A actividade económica, social e institucional, está baseada numa grande variedade de tipos de redes, devido à variedade de relações entre indivíduos, empresas e organizações. Sob esse enfoque, as redes de empresas podem apresentar diversas configurações:

• Redes verticais: caracterizam-se pela colaboração entre empresas com produtos complementares ou em fases diferentes de uma mesma cadeia produtiva (v.g. fornecedores e/ou clientes), compartilhando recursos e informações, e reduzindo riscos e incertezas. As redes verticais geralmente dependem da existência de

fornecedoras das primeiras, no contexto de relações de dominância. De acordo com Casarotto e Pires (1998), esse tipo de redes verticais pode ser denominado de rede

top-down.

• Redes horizontais: caracterizam-se pela colaboração entre empresas que actuam na mesma fase de uma cadeia produtiva, realizando em conjunto actividades comuns ao grupo ou actuando de forma complementar.

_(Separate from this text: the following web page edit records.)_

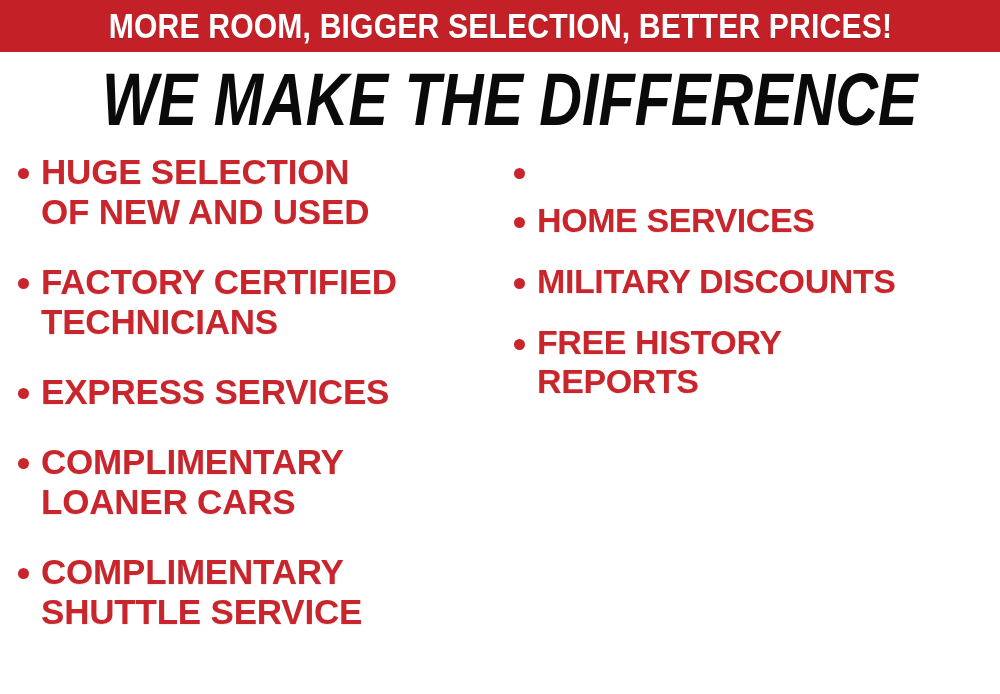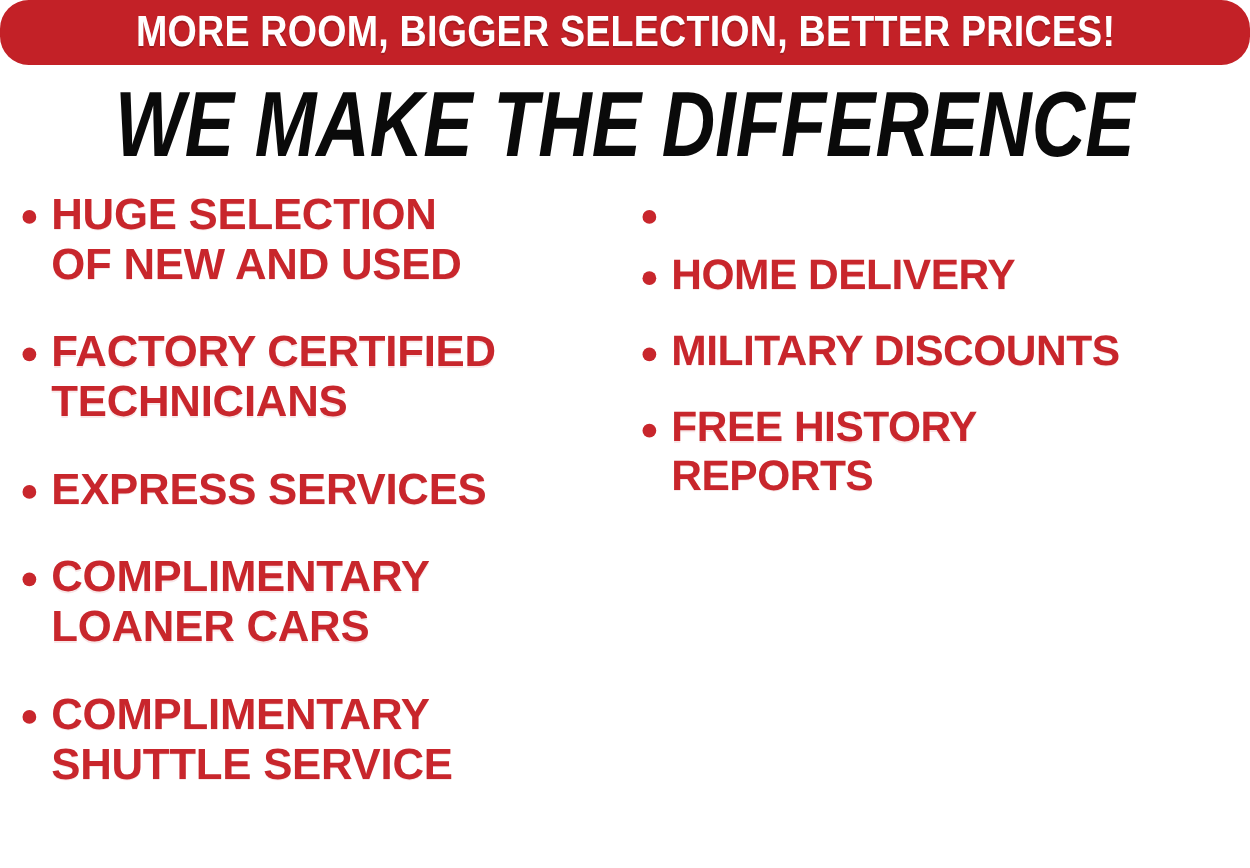"MORE ROOM, BIGGER SELECTION, BETTER" .banner { border-radius: 23px -> none }
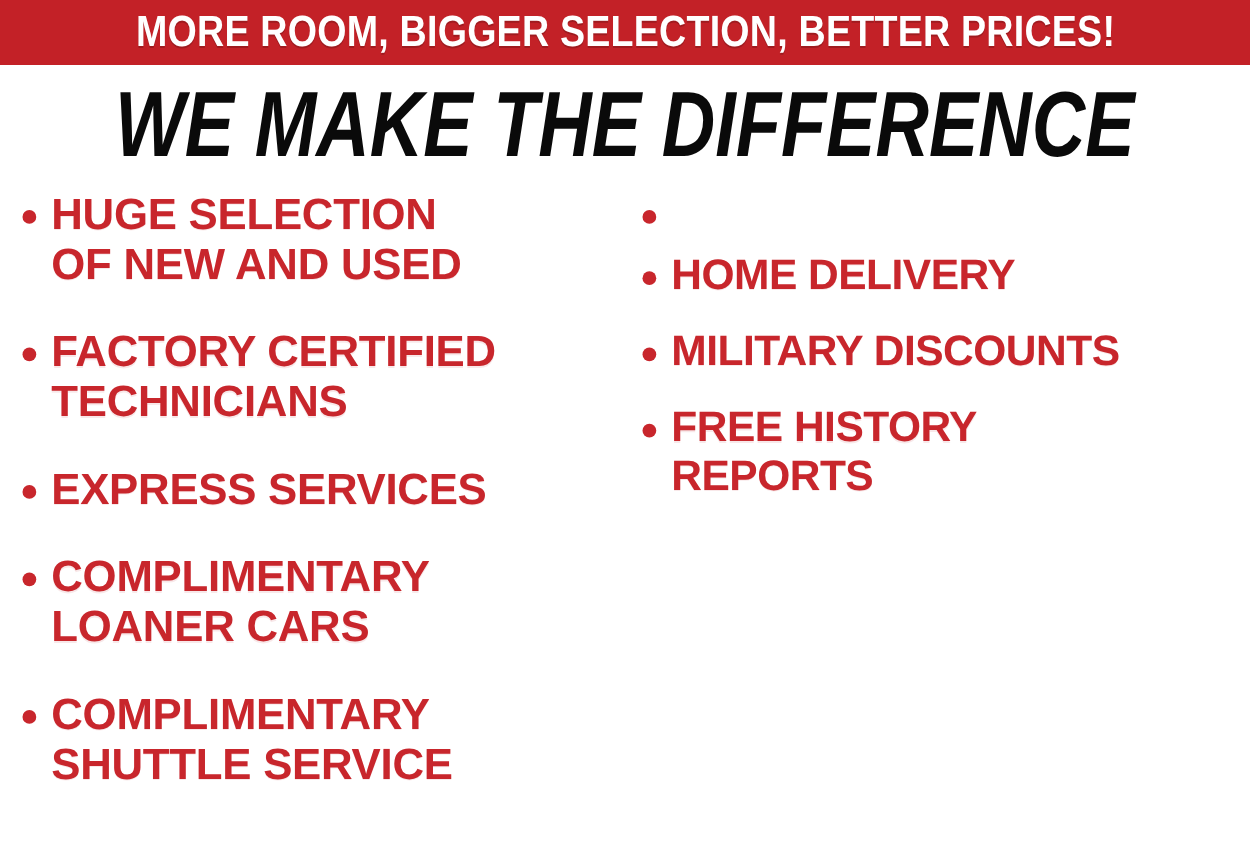"WE MAKE THE DIFFERENCE" .headline-wrap { justify-content: center -> flex-start }
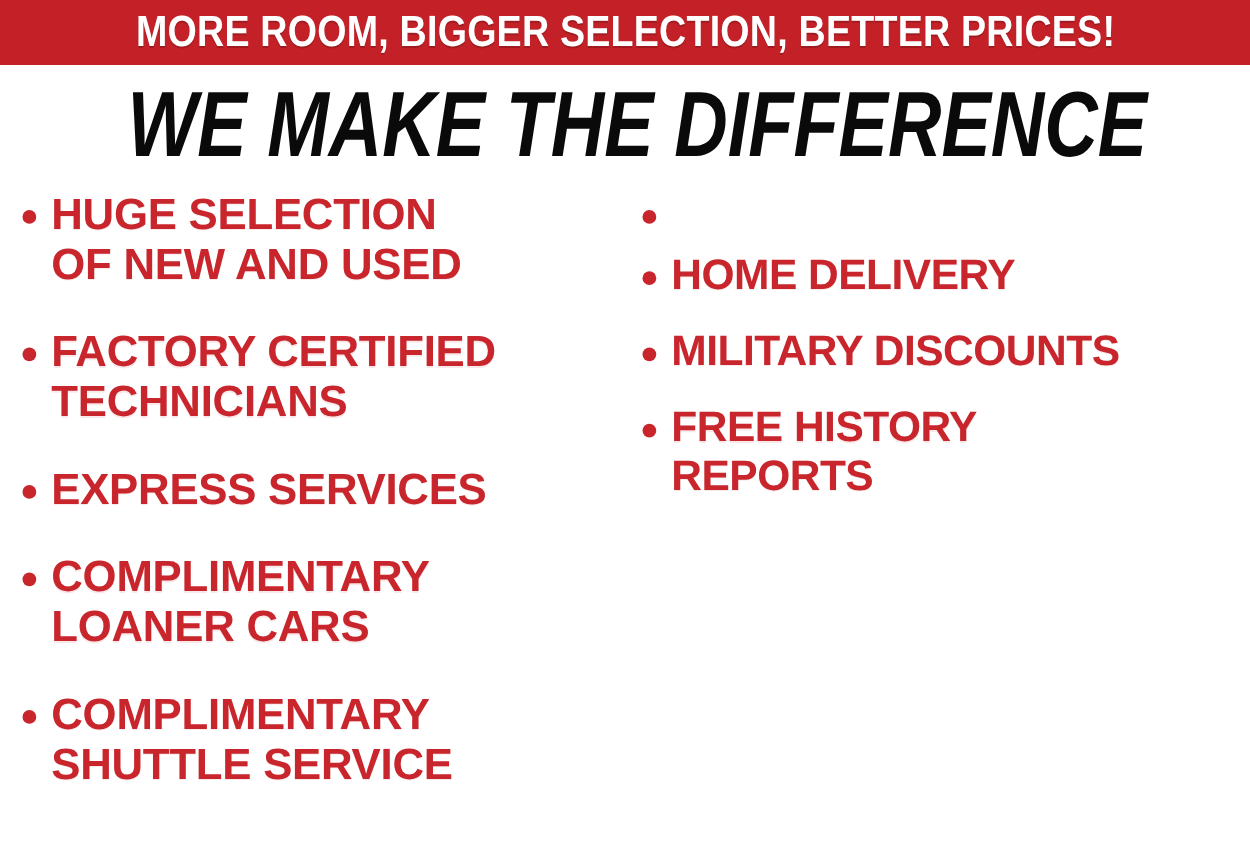"HOME DELIVERY" span.bullet-text { text: DELIVERY -> SERVICES }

Podem ter formas muito diversificadas: redes horizontais de pequenas empresas, redes horizontais de grandes empresas, alianças estratégicas entre grandes empresas de certas actividades, consórcios de exportação, entre outros. Normalmente, as redes horizontais são formadas por empresas concorrentes, visando a obtenção conjunta de benefícios como aprendizagem, legitimação, status e benefícios económicos (Podolny e Page, 1998).

O’Doherty (1998) resumiu os benefícios decorrentes do networking no seguinte:

• Benefícios materiais: As empresas podem aumentar as vendas e baixar os custos de produção, trabalhando em conjunto.

• Benefícios psicológicos: À medida que as empresas vencem o seu isolamento vão aprendendo que os seus problemas são partilhados por outros.

• Benefícios de desenvolvimento: Através da promoção da interacção com outras empresas, o funcionamento em rede faz aumentar a aprendizagem e a capacidade de adaptação às variações do ambiente económico.

Thorelli apud Child, Faulkner e Tallman (2005) identifica cinco fontes de afirmação para uma dada rede: a sua base económica, as tecnologias e a amplitude de competências, em conjugação com o nível de confiança e legitimidade apercebido e reconhecido pelos seus membros. Uma determinada rede necessita de apresentar vantagens diferenciadoras em pelo menos uma destas áreas. Apesar de todos os membros da rede serem formalmente encarados como iguais, nem todos terão o mesmo grau de poder, e são as ligações entre os vários participantes, assim como o poder que cada um deles exerce sobre os demais, tendo em vista a produção de um dado resultado, que determina a cultura da rede.